Roman barbers used a mixture of spider webs soaked in oil and vinegar to deal with infections that developed after a shave. The acidity in the vinegar cleaned the shaved area, and the oil kept the skin smooth.
In modern times, aftershave has become more commonplace and a ritual for some, not only at the barbershop but also at home.
In this article, we will talk about everything you need to know about the aftershave. We will touch on what the point of aftershave is, the types of products available, common ingredients to look out for, whether it is actually necessary, and of course, how to use it.
Table of Contents
What Is Aftershave?
Aftershave is any liquid, gel, paste-like, or oily substance you apply after shaving for the purpose of soothing irritated skin.
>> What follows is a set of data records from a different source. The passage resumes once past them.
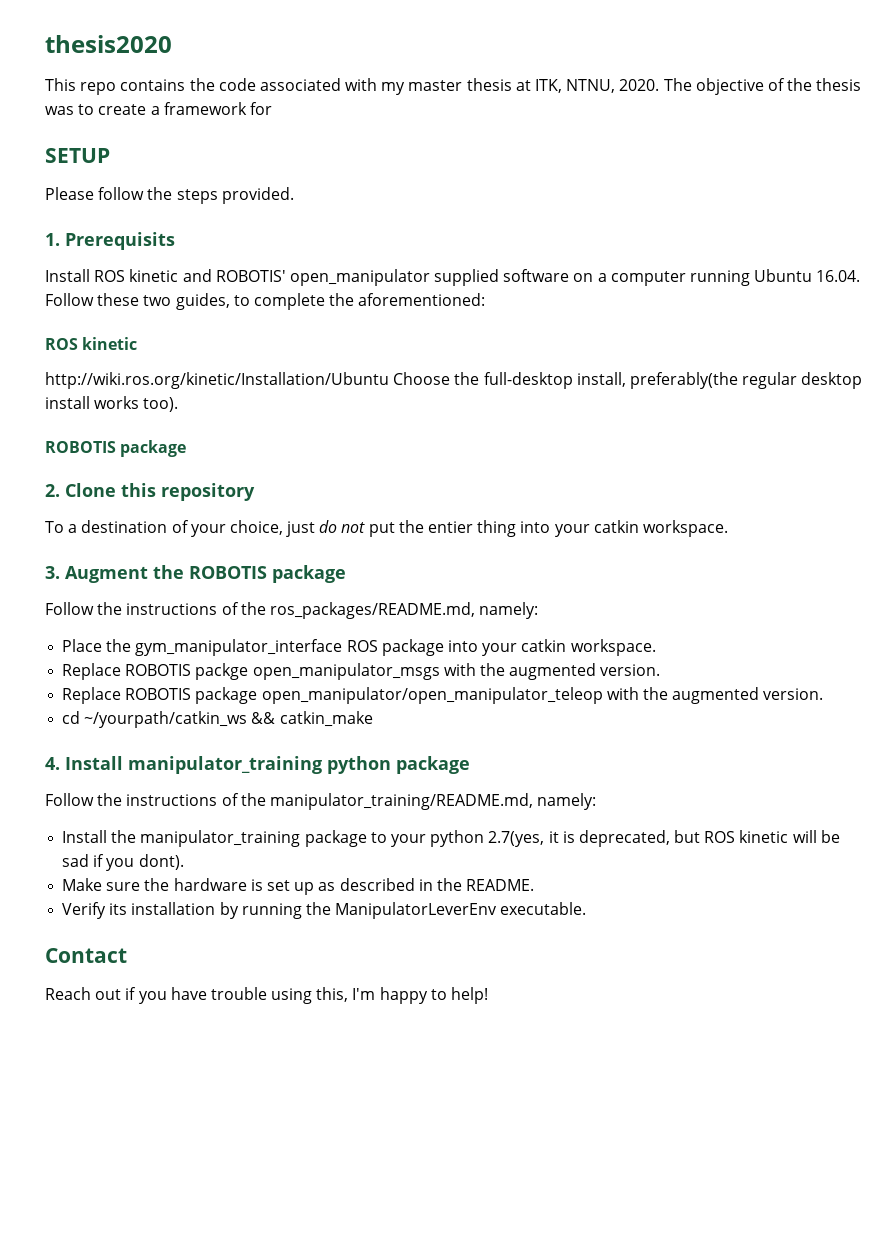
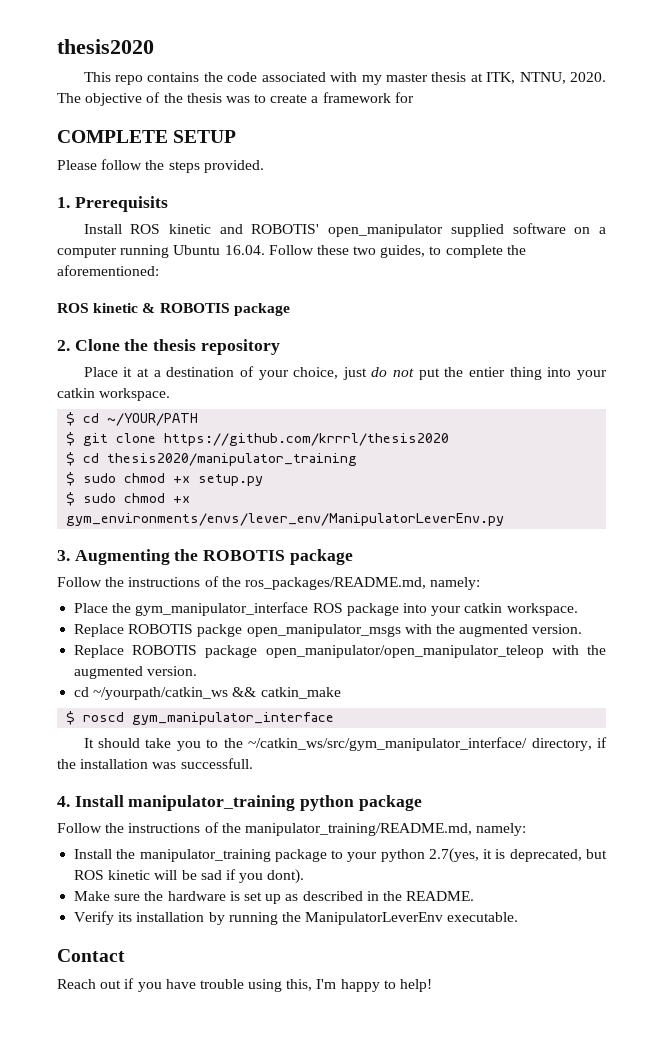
- SETUP
+ COMPLETE SETUP
  Install ROS kinetic and ROBOTIS' open_manipulator supplied software on a computer running Ubuntu 16.04. Follow these two guides, to complete the aforementioned:
- ROS kinetic
- http://wiki.ros.org/kinetic/Installation/Ubuntu Choose the full-desktop install, preferably(the regular desktop install works too).
- ROBOTIS package
+ ROS kinetic & ROBOTIS package
- 2. Clone this repository
+ 2. Clone the thesis repository
- To a destination of your choice, just do not put the entier thing into your catkin workspace.
+ Place it at a destination of your choice, just do not put the entier thing into your catkin workspace.
+ $ cd ~/YOUR/PATH
+ $ git clone https://github.com/krrrl/thesis2020
+ $ cd thesis2020/manipulator_training
+ $ sudo chmod +x setup.py
+ $ sudo chmod +x gym_environments/envs/lever_env/ManipulatorLeverEnv.py
- 3. Augment the ROBOTIS package
+ 3. Augmenting the ROBOTIS package
+ $ roscd gym_manipulator_interface
+ It should take you to the ~/catkin_ws/src/gym_manipulator_interface/ directory, if the installation was successfull.

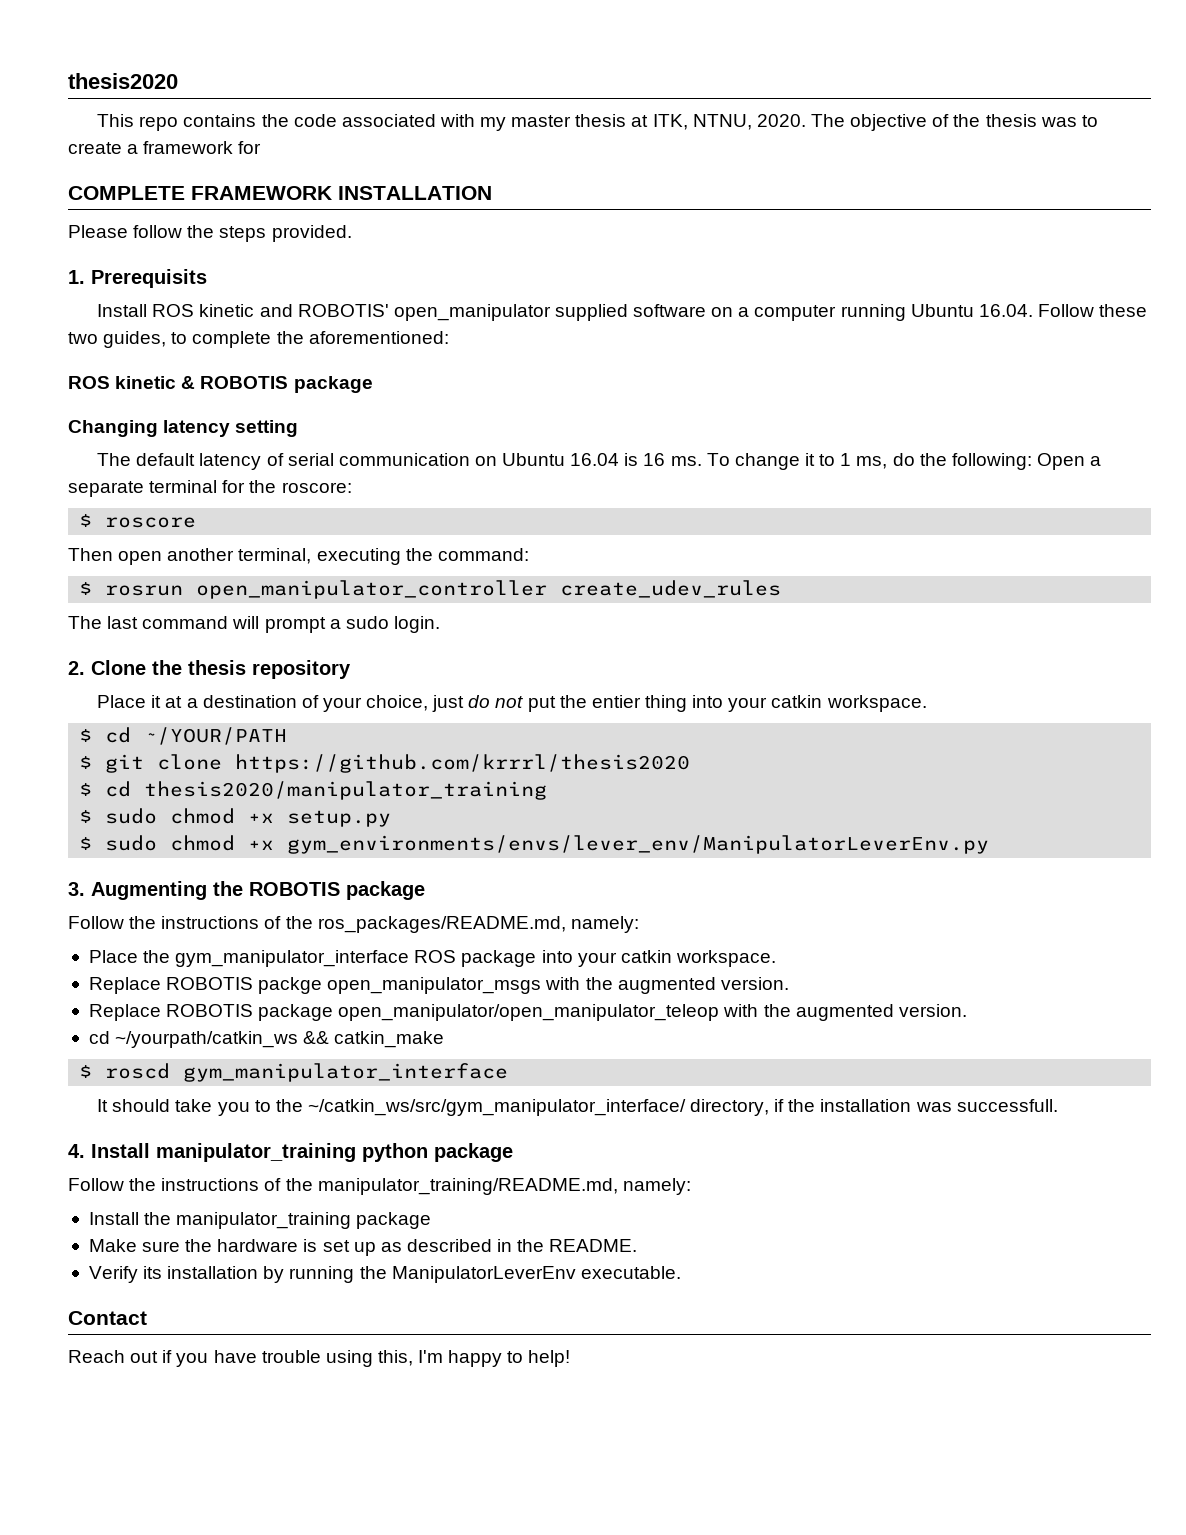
- COMPLETE SETUP
+ COMPLETE FRAMEWORK INSTALLATION
+ Changing latency setting
+ The default latency of serial communication on Ubuntu 16.04 is 16 ms. To change it to 1 ms, do the following: Open a separate terminal for the roscore:
+ $ roscore
+ Then open another terminal, executing the command:
+ $ rosrun open_manipulator_controller create_udev_rules
+ The last command will prompt a sudo login.
- Install the manipulator_training package to your python 2.7(yes, it is deprecated, but ROS kinetic will be sad if you dont).
+ Install the manipulator_training package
It can have a variety of different ingredients, which determine what the aftershave does for your skin.
The traditional alcohol-based aftershave splashes only disinfect the shaved area. Others with oils soothe the irritated shaved area and keep your skin hydrated. We will let you know what ingredients to look out for later in this article.
What Does Aftershave Do?
As mentioned above, not all aftershaves are the same nor do they do the same thing. Some have more benefits than others. However, your aftershave should at least perform one or all the following.
Routine and especially occasional shaving can be rough on the skin, even with a super-sharp blade or blades. It often leads to damage of the top layer of the skin and exposes skin pores to bacteria. Tiny cuts form as you try to cut close to the skin to remove all visible hairs. They may also develop because of friction between the razor blade and your skin.
Whatever the case, these tiny cuts open the door to infections. This is why all aftershaves should have antiseptic properties to disinfect the shaven area to prevent bacterial or fungal infections.
That said, avoid alcohol-based aftershaves made using isopropyl alcohol (isopropanol) or ethyl alcohol. They cause drying of the skin and even poisoning when used for extended periods. Instead, look for aftershaves made using witch hazel and tea tree oil, which are both plant-based and have antiseptic and anti-inflammatory properties.
Have you ever noticed red and itchy bumps after shaving? If you have, you probably have or had folliculitis. It happens when hair follicles become irritated during shaving, and the pores remain open after shaving, allowing bacteria, fungi, or other chemicals to infect the area.
Some aftershaves have astringent properties that tighten pores and create a poor environment for the growth of bacteria and fungi.
The astringent quality also helps reduce and eventually stop bleeding by constricting blood vessels. An aftershave can also cover the hair follicle openings, reducing infections that cause itchiness and soreness.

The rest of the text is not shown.